Jerome Miron | USA TODAY Sports

If only we had known to ask the Big Ten to blow up college sports sooner.

The College Football Playoff’s board of managers (school presidents and chancellors representing the 10 FBS leagues and Notre Dame) have voted to expand the CFP to 12 teams. The expansion is scheduled to occur in 2026 when the current television contract runs out. But there will reportedly be a push to expand upon the current four-team model as soon as 2024.

Most importantly, the field will consist of the top-6 ranked conference champions and six at-large bids. That means the ACC, Big 12, soon-to-be Pac-10 and the other conferences will be nationally relevant alongside the Big Ten and SEC.

It’s undoubtedly a good day for the health of college football. This should have happened a long time ago. But it still doesn’t go far enough. If the CFP can do 12 teams, it can do 16 and provide an automatic bid to all 10 conference champions. It’s really not that hard. And until that happens, it’s not a legitimate playoff. It’s just an invitational tournament.

Here is the six-step Kratch Plan:

The entire country starts in Week Zero. We are already moving in this direction anyway. Students are already on campus. People are ready for football. It makes sense regardless of the fact it helps open up much-needed calendar space.

Eliminate the 12th game. This is a safety measure. This is a time-saving measure. And it’s also a competitive measure. A programs 12th game is rarely compelling and the financial benefits get smaller and smaller as one-off buy rates skyrocket. Will this hurt FCS programs that use the payday games to fund their athletics departments? Yes. But there is a fix for that. The English soccer Premier League sends money down the pyramid for the good of the sport. The CFP can do the same. There would be 15 games in a 16-team format. If the television partners paid an additional $5 million per game, there would be enough to send a $500,000 check to all 130 FCS programs.

The regular season and conference title games are done before Thanksgiving. It has never made much sense for college football to play its most important non-postseason games — the rivalry games and the conference title games — when students are home for Thanksgiving or up to their necks in finals. Get them all done before things get topsy-turvy.

The playoff starts on Black Friday. Teams are seeded Nos. 1-16. The first three rounds are at home sites. The Final Four weekend (second Saturday in December) brings a tripleheader with one semifinal, then Army-Navy, then the second semifinal.

The bowl system still operates parallel to the playoff. Bowl games are just big TV shows. And people are not going to stop watching them. And with the national title game being locked in early in December, the other 14 playoff participants can still accept bowl bids if they want. We will even go a step further: Conferences are allowed to make their own bonus matchups (like Big Ten Champions Week) outside the bowl structure so that every team gets to play 12 games, regardless of record.

The Rose Bowl is the permanent national title game host, and the season ends on New Year’s Day.
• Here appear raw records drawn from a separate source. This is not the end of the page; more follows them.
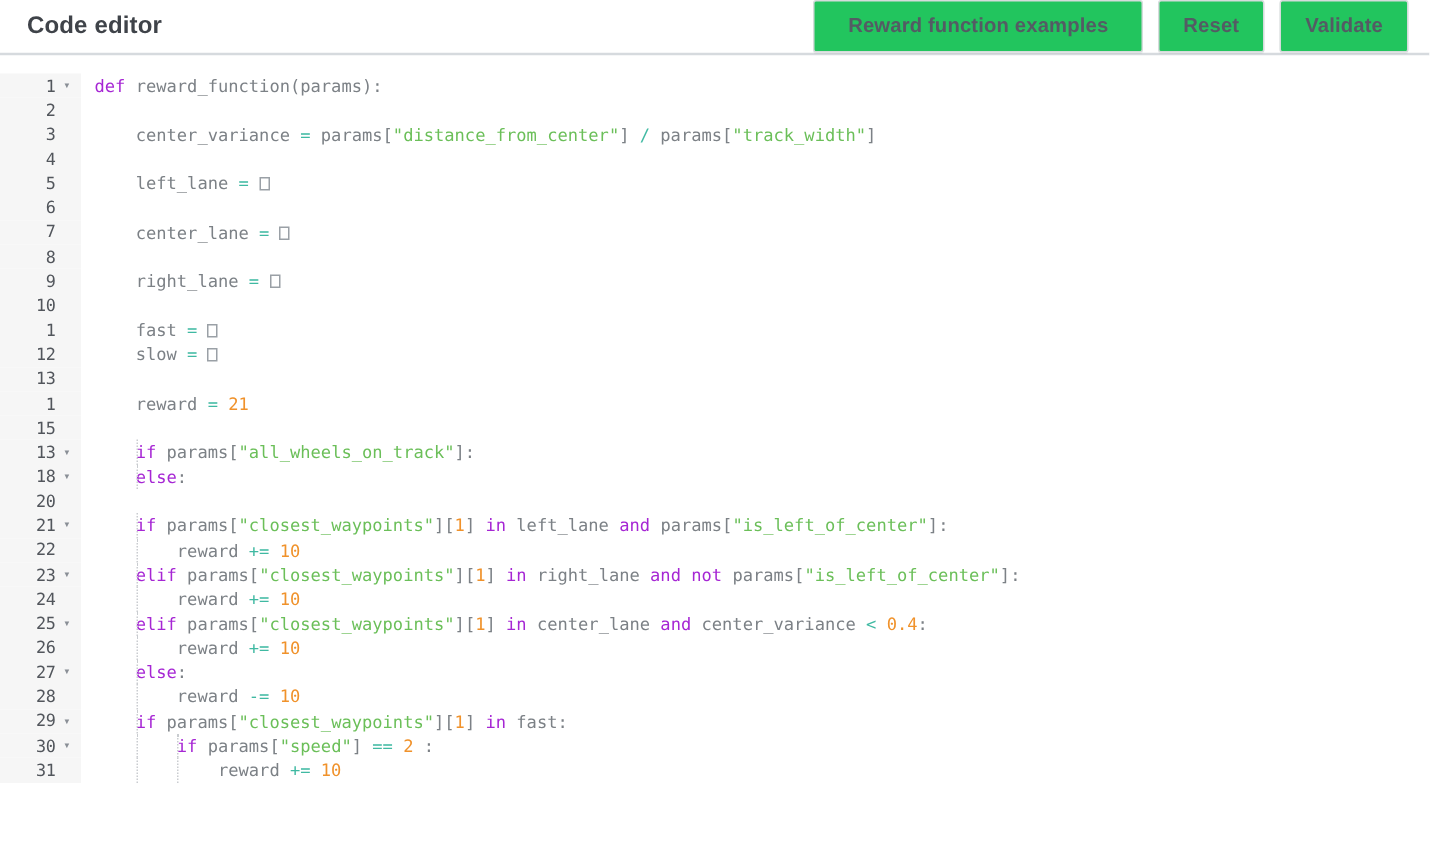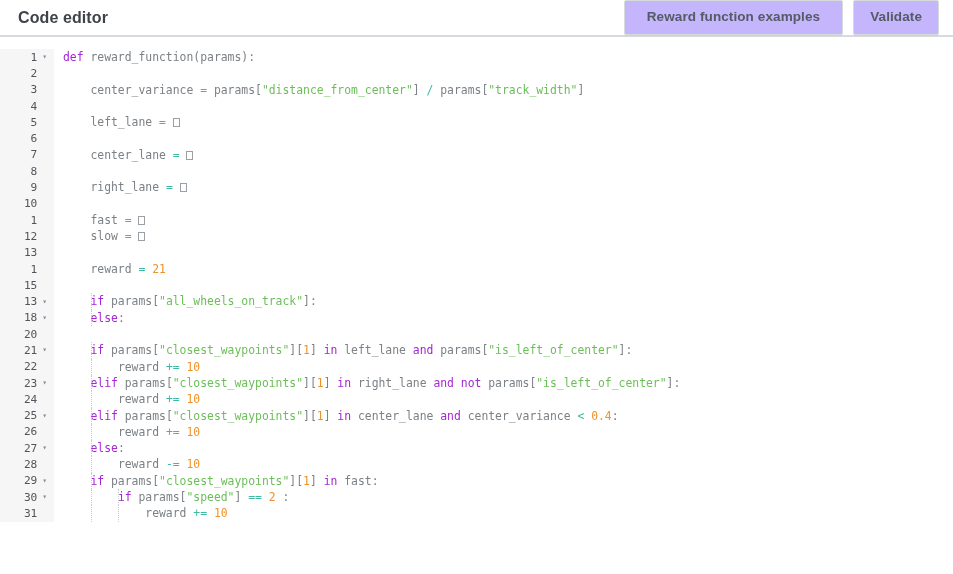--- a/index.html
+++ b/index.html
@@ -39,7 +39,7 @@
     gap: 10px;
   }
   .btn {
-    background: #c4b5fd;
+    background: #22c55e;
     border: 1px solid #d5dbdb;
     border-radius: 2px;
     color: #545b64;

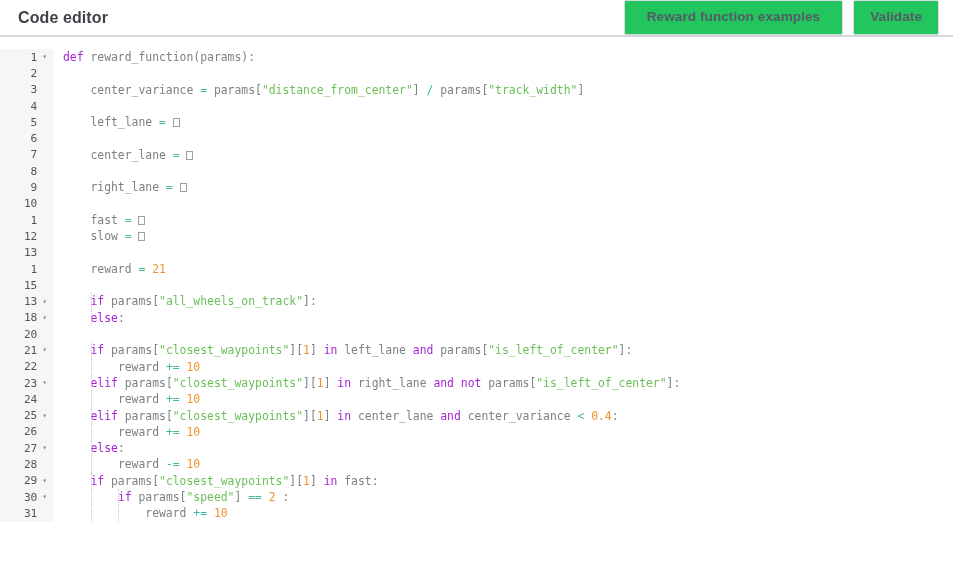--- a/index.html
+++ b/index.html
@@ -159,6 +159,7 @@
 
   <div class="header-actions">
     <button class="btn btn-wide">Reward function examples</button>
+    <button class="btn">Reset</button>
     <button class="btn">Validate</button>
   </div>
 </div>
This is admittedly a pie-in-the-sky point. There is no way the CFP is going to turn down the opportunity to bid the game out to Dallas and Los Angeles and Las Vegas and rake in even more money. But the Rose Bowl is college football’s most sacred event. This is the way to protect it.
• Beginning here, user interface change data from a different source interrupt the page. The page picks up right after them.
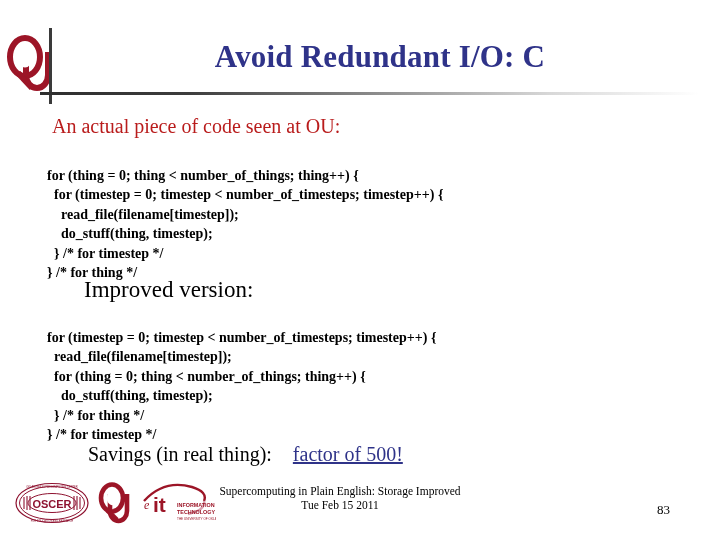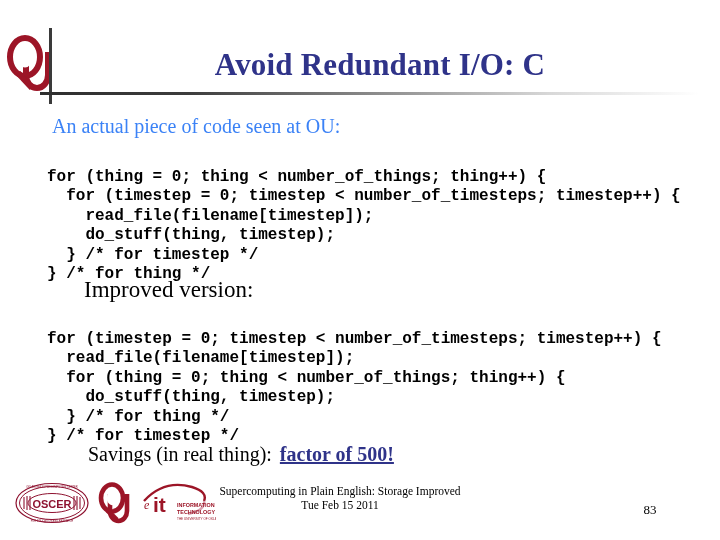--- a/index.html
+++ b/index.html
@@ -62,7 +62,6 @@
     line-height: 38px;
     color: #2f3389;
     letter-spacing: 0.2px;
-    margin-top: 8px;
   }
 
   

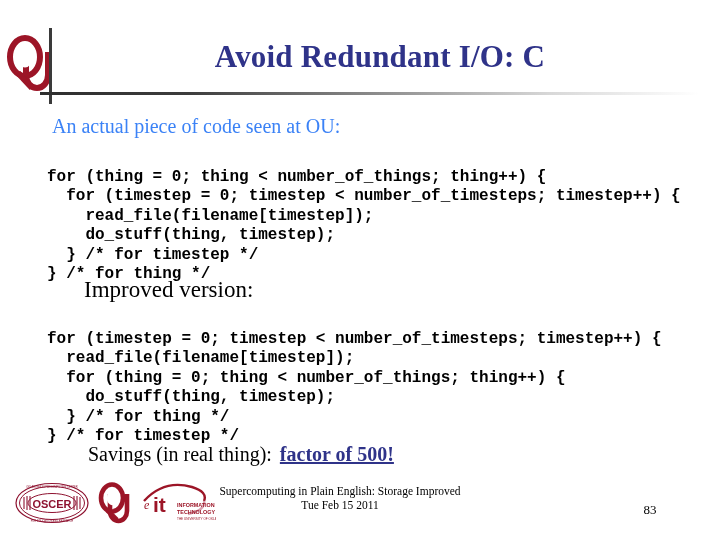--- a/index.html
+++ b/index.html
@@ -71,7 +71,7 @@
     top: 113px;
     font-size: 20px;
     line-height: 26px;
-    color: #3b82f6;
+    color: #b91c1c;
   }
 
   .code-block {

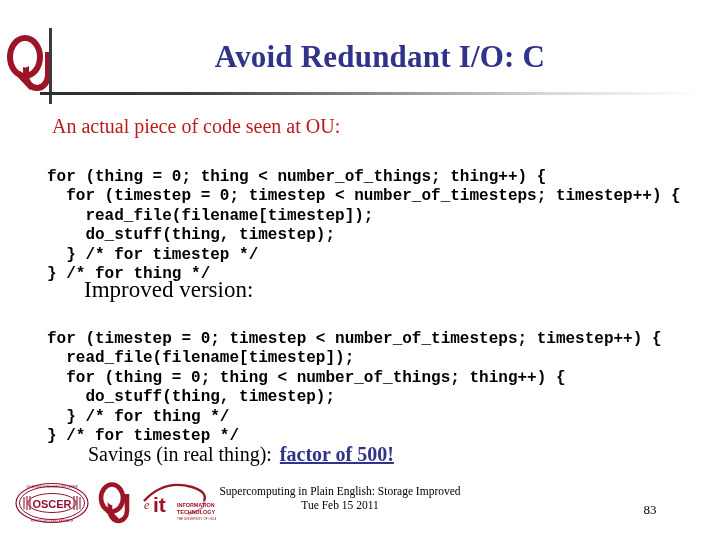--- a/index.html
+++ b/index.html
@@ -76,9 +76,9 @@
 
   .code-block {
     position: absolute;
-    font-family: Liberation Mono, monospace;
+    font-family: Liberation Serif, serif;
     font-weight: bold;
-    font-size: 16px;
+    font-size: 14px;
     line-height: 19.4px;
     white-space: pre;
     color: #000000;

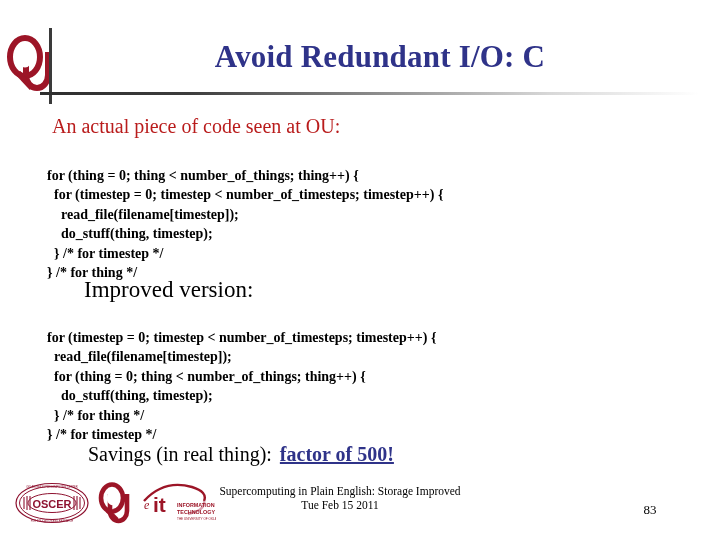--- a/index.html
+++ b/index.html
@@ -105,10 +105,10 @@
     color: #000000;
   }
   #savings-highlight {
-    font-weight: bold;
+    font-weight: normal;
     color: #2f3389;
     text-decoration: underline;
-    margin-left: 8px;
+    margin-left: 21px;
   }
 
   

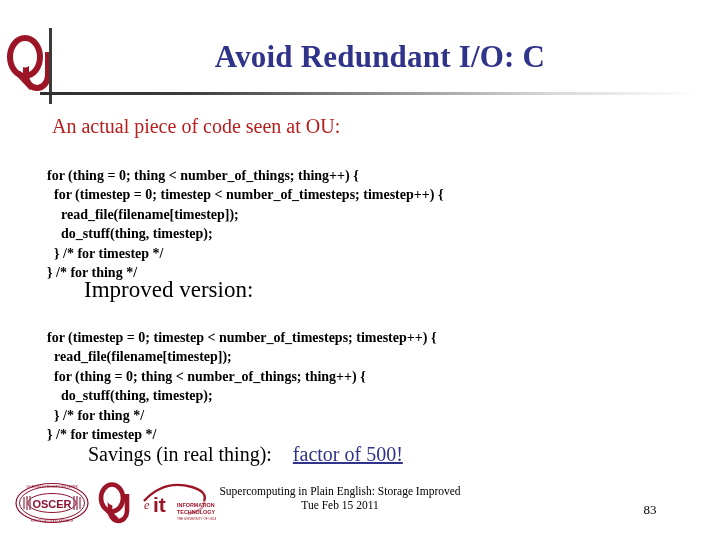--- a/index.html
+++ b/index.html
@@ -161,7 +161,7 @@
     left: 630px;
     top: 502px;
     width: 40px;
-    text-align: center;
+    text-align: right;
     font-size: 13px;
     line-height: 16px;
     color: #000000;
If this playoff/schedule format was implemented, a handful of teams would play 15-16 games and everyone else would be in the 11-14 range (which is already established). It would be more, but not that much more. And there would be ample room to spread the season out. The entire country would have something to play for, from the Big Ten and SEC to Conference-USA and the MAC. We wouldn’t get a lot of big upsets, but we would get more than we will with a 12-team format. And everyone would get even richer than they are already about to get. So get it done.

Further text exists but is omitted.